- Work item
Show only those lines of the entries where the string "Fine" is found.

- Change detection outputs

━━━━━━━━━━━━━━━━━━━━━━━━━━━━━━

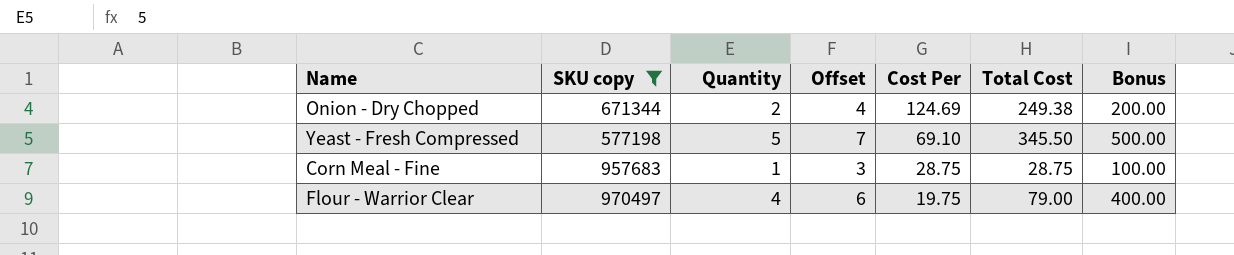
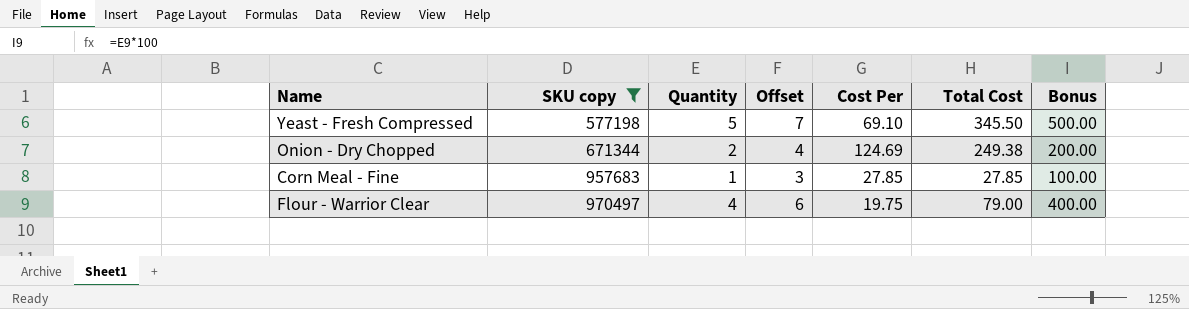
row order: Cost Per descending -> SKU copy ascending
Corn Meal - Fine | Cost Per: 28.75 -> 27.85
Corn Meal - Fine | Total Cost: 28.75 -> 27.85

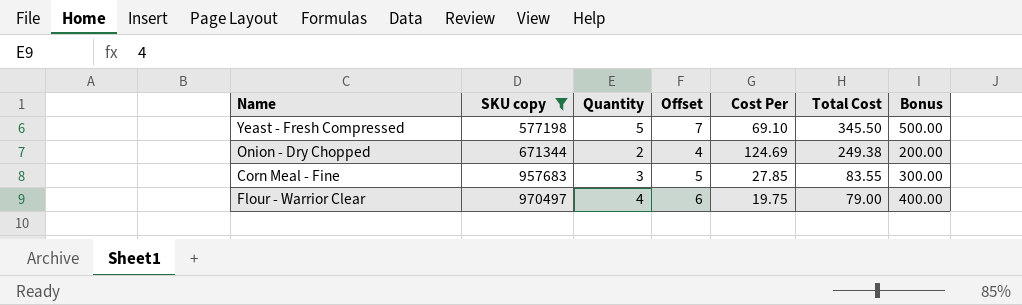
Corn Meal - Fine | Quantity: 1 -> 3
Corn Meal - Fine | Offset: 3 -> 5
Corn Meal - Fine | Total Cost: 27.85 -> 83.55
Corn Meal - Fine | Bonus: 100.00 -> 300.00

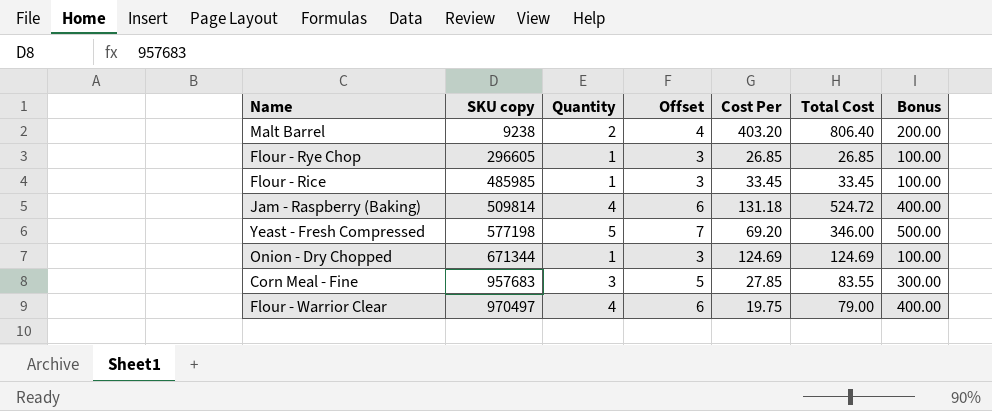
filter: SKU copy >= 577198 -> none
Yeast - Fresh Compressed | Cost Per: 69.10 -> 69.20
Yeast - Fresh Compressed | Total Cost: 345.50 -> 346.00
Onion - Dry Chopped | Quantity: 2 -> 1
Onion - Dry Chopped | Offset: 4 -> 3
Onion - Dry Chopped | Total Cost: 249.38 -> 124.69
Onion - Dry Chopped | Bonus: 200.00 -> 100.00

━━━━━━━━━━━━━━━━━━━━━━━━━━━━━━

- Expected answer
Corn Meal - Fine | Cost Per: 28.75 -> 27.85
Corn Meal - Fine | Total Cost: 28.75 -> 27.85
Corn Meal - Fine | Quantity: 1 -> 3
Corn Meal - Fine | Offset: 3 -> 5
Corn Meal - Fine | Total Cost: 27.85 -> 83.55
Corn Meal - Fine | Bonus: 100.00 -> 300.00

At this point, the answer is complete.